[Version difference data]

----

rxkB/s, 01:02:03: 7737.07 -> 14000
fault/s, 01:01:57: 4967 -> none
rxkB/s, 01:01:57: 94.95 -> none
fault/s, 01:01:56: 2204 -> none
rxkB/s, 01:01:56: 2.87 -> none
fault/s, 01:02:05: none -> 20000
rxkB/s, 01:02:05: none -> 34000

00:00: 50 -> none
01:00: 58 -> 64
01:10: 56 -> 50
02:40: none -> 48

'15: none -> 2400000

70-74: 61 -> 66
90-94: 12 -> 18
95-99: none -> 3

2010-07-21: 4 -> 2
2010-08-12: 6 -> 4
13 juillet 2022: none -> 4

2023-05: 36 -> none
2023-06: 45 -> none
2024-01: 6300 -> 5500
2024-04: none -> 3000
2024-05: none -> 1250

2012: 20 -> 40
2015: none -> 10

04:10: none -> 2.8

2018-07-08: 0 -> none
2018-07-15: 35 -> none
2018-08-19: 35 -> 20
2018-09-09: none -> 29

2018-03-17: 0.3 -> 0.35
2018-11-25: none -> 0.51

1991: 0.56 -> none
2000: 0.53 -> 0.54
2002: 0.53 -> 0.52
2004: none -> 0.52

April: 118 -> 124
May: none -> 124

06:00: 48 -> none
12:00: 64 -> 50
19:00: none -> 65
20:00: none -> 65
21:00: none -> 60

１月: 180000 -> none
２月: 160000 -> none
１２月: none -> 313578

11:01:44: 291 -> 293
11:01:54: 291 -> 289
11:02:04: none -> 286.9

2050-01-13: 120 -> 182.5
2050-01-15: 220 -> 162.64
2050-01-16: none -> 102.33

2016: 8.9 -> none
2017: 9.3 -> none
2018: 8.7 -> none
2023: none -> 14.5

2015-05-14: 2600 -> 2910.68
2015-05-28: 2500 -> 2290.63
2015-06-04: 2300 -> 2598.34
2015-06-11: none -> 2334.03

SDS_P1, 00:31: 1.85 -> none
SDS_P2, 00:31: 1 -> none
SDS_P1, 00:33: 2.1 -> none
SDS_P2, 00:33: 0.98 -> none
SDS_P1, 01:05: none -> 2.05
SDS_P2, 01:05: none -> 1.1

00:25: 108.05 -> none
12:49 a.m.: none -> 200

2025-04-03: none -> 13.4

----

### Task item
Search the lines above for the string "rxkB" and copy each line that has it.

### Exercise result
rxkB/s, 01:02:03: 7737.07 -> 14000
rxkB/s, 01:01:57: 94.95 -> none
rxkB/s, 01:01:56: 2.87 -> none
rxkB/s, 01:02:05: none -> 34000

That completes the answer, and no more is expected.